Comparison of Bayesian POP3 Spam Filters
kreide writes "Spam e-mail has become an ever increasing problem, and these days it is next to impossible to use e-mail without receiving it in large amounts. Although various techniques exits to combat the problem, spammers seemed to be winning the war - until a new, powerful weapon appeared on the scene: Bayesian filters, our last, best hope for spam-free inboxes. In this review I compare POP3 based bayesian spam filters." We did an Ask Slashdot on this a few weeks ago.
I would have liked to see how my favorite bayesian spam filter, K9, would have faired in your comparison, but it failed to meet your first requirement of being cross platform. It's freeware written in C, is about a 60kb-100kb download, depending on if you get it with the self installer, is easy to use, and has a very small memory footprint. Before today it had sorted my email with over 99.8% accuracy, excluding the first couple days of training, and after only a couple weeks of use, though now it's down to 99.7%.

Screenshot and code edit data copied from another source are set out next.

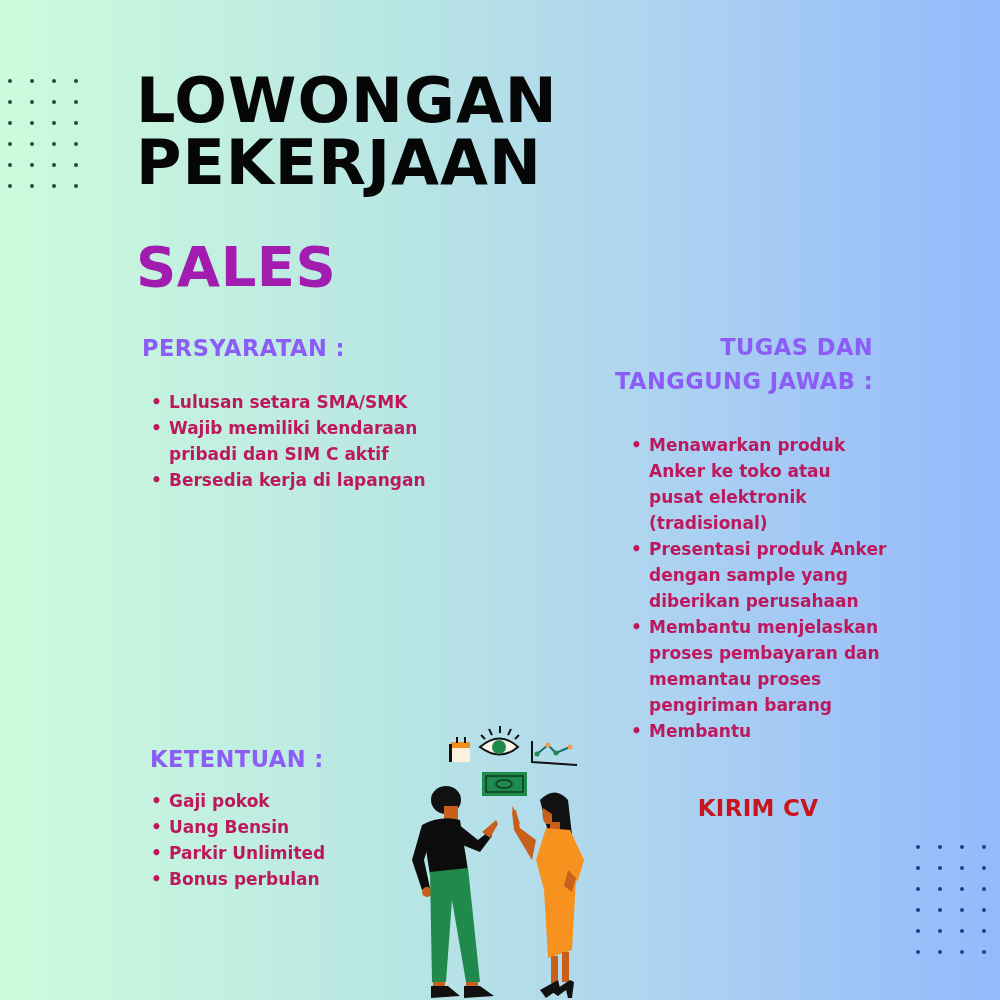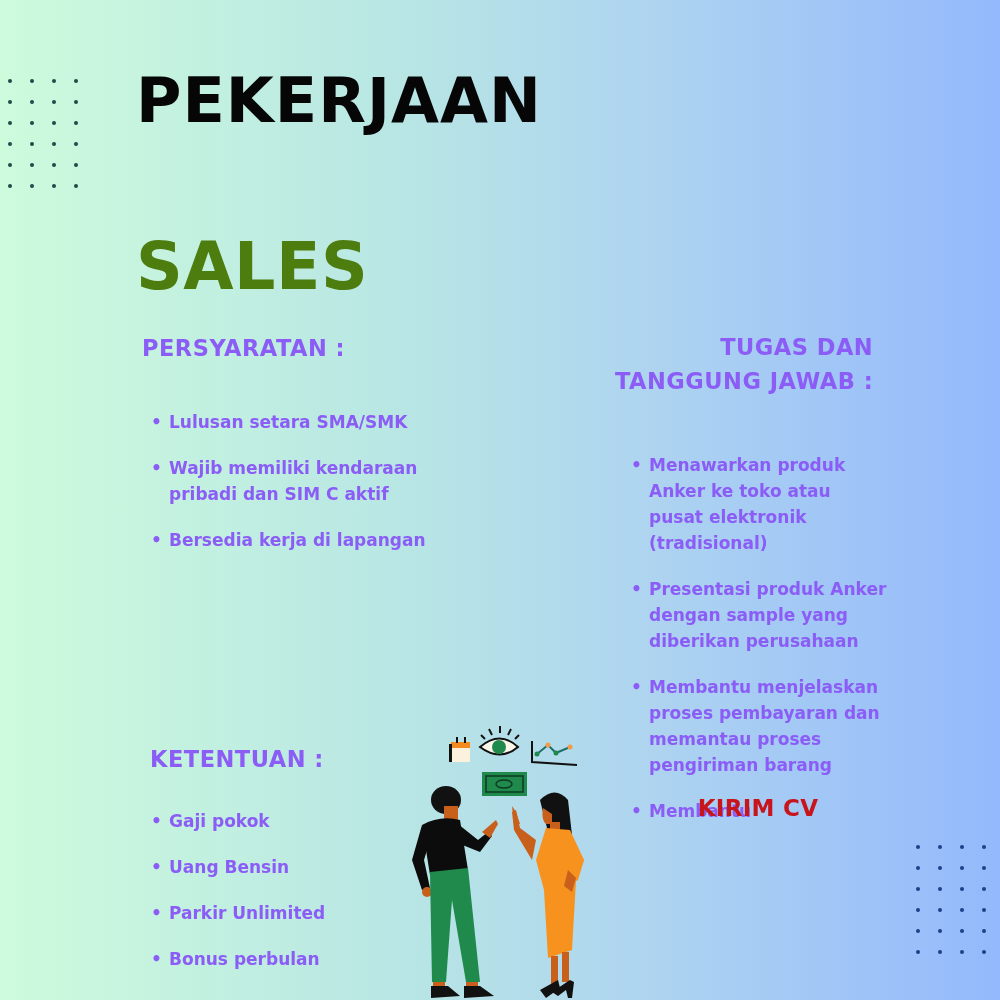"LOWONGAN" div { html: none -> <div>LOWONGAN</div> }
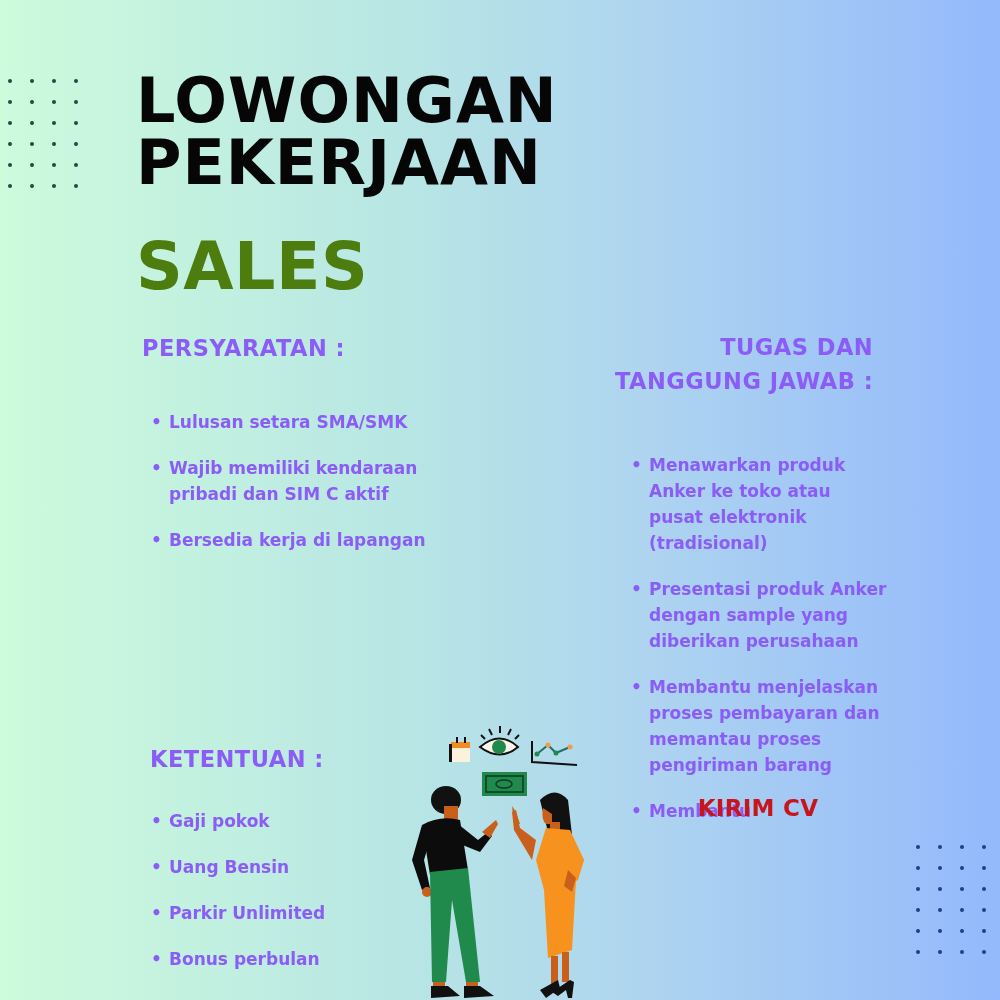"SALES" .sales { color: #4d7c0f -> #a21caf; font-size: 65px -> 56px }
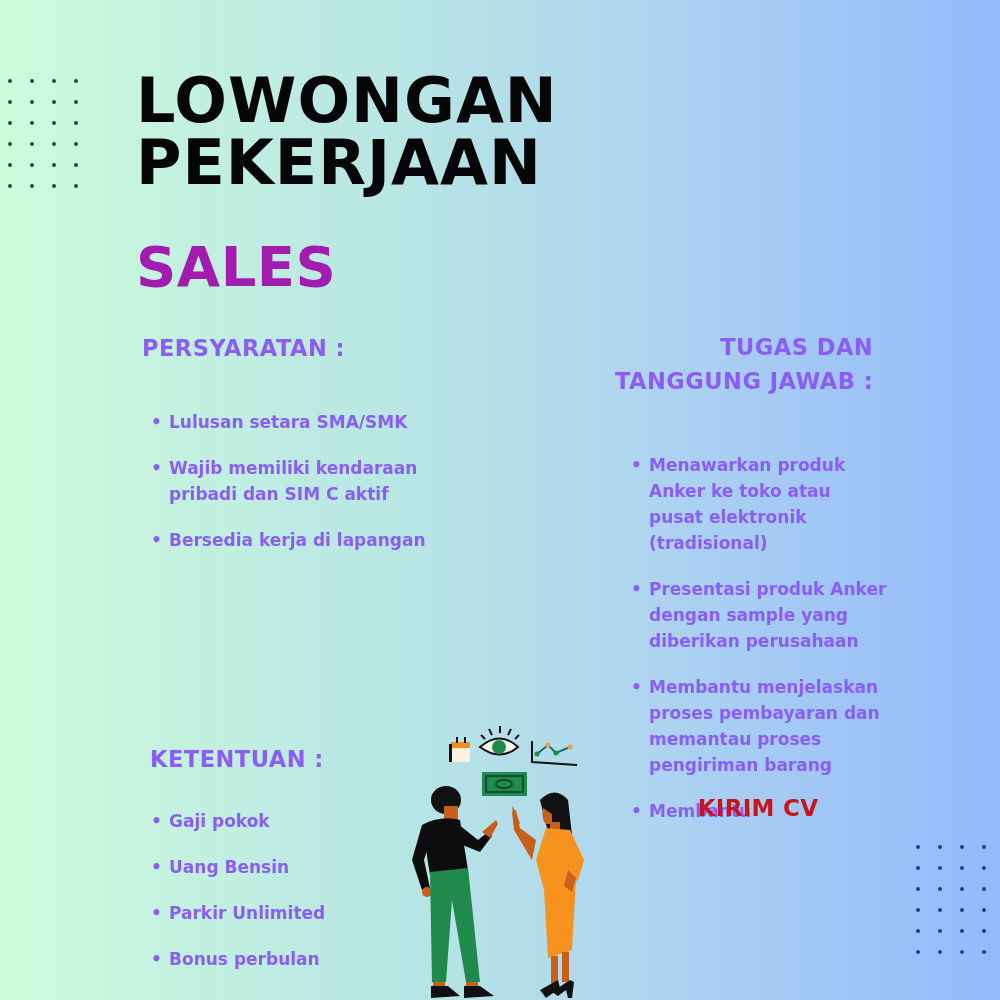"Lulusan setara SMA/SMK" ul.list li { color: #8b5cf6 -> #be185d; margin-top: 20px -> none }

I have used PopFile in the past on both Windows and Linux, but found K9 to be better suited for environments where Windows is an option. It's very easy to use, having a windowed interface, and it seemed to learn much faster than PopFile did.
I haven't used SpamBayes. I'll have to give it a shot.
The article didn't mention SpamProbe. It is what I use, and it has worked quite well for the past month or so that I've been using it. Perhaps this is just because the author didn't test this spam filter yet, but I like it quite a lot with my current mutt/procmail setup. Take this for what it's worth.
- I love animals. I try to eat at least one a day.
I don't disagree. I think that eventually we should move to a better email model - something like TMDA perhaps, where there is no guarantee that spammers can reach mailboxes. Or better legislation to make spamming punishable, controls on mail routers on million message mailouts, etc. Or djb's Internet Mail 2000, which moves the onus onto the senders network to store all 1m messages at a time, until people pick them up.
The other thing you can do is impose a microcost for mailing - at 1c/mail, spamming isn't economical any more. But then that is going to penalise the people who have legitimate reasons to send a million emails at a time - you'd have to have a very good micropayment system working on the Internet to do this.
However, those things need widespread change, and they need people in positions of power. Joe User at home can push for it, but they still get spam and they still want a short term solution. I suggest that even if they're filtering, the action of having to check their spam filter will make them irate enough. I see it as being like IPV6 - everyone would really have to change at once for the system to be most effective. (I use Freenet6, do you?)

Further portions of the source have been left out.